### Exercise objective
Could you copy the records below exactly, keeping none of the images?

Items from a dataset
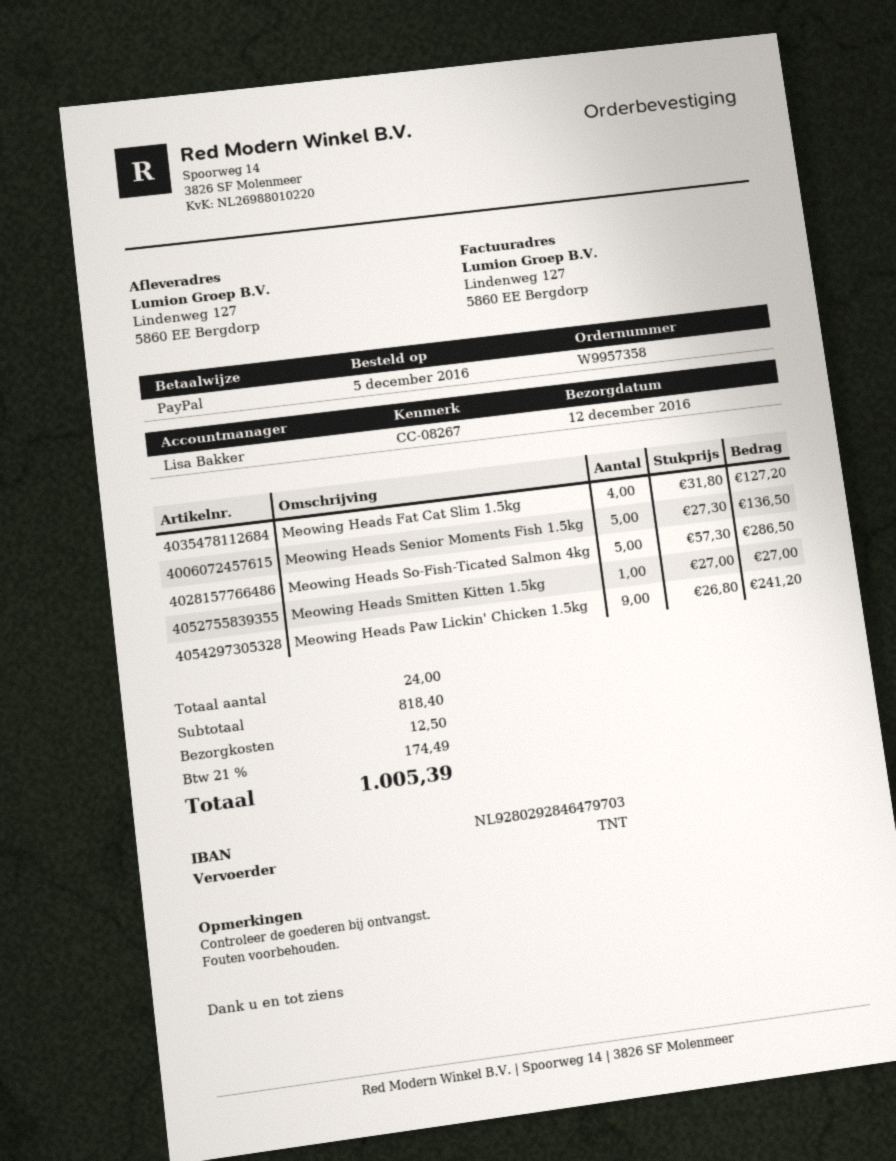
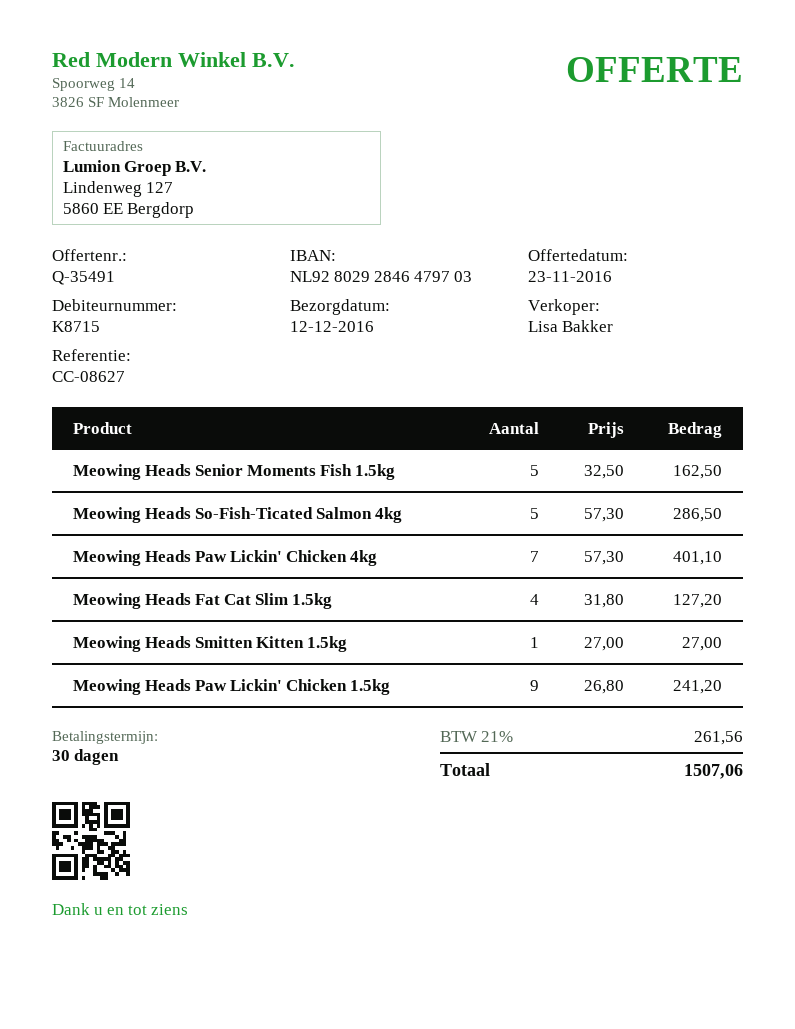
reference: CC-08267 -> CC-08627
Meowing Heads Senior Moments Fish 1.5kg: 5 x 27.30 = 136.50 -> 5 x 32.50 = 162.50
Meowing Heads Paw Lickin' Chicken 4kg: none -> 7 x 57.30 = 401.10
shipping: 12.50 -> none
tax: 21% = 174.49 -> 21% = 261.56
total: 1005.39 -> 1507.06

### Exercise output
reference: CC-08267 -> CC-08627
Meowing Heads Senior Moments Fish 1.5kg: 5 x 27.30 = 136.50 -> 5 x 32.50 = 162.50
Meowing Heads Paw Lickin' Chicken 4kg: none -> 7 x 57.30 = 401.10
shipping: 12.50 -> none
tax: 21% = 174.49 -> 21% = 261.56
total: 1005.39 -> 1507.06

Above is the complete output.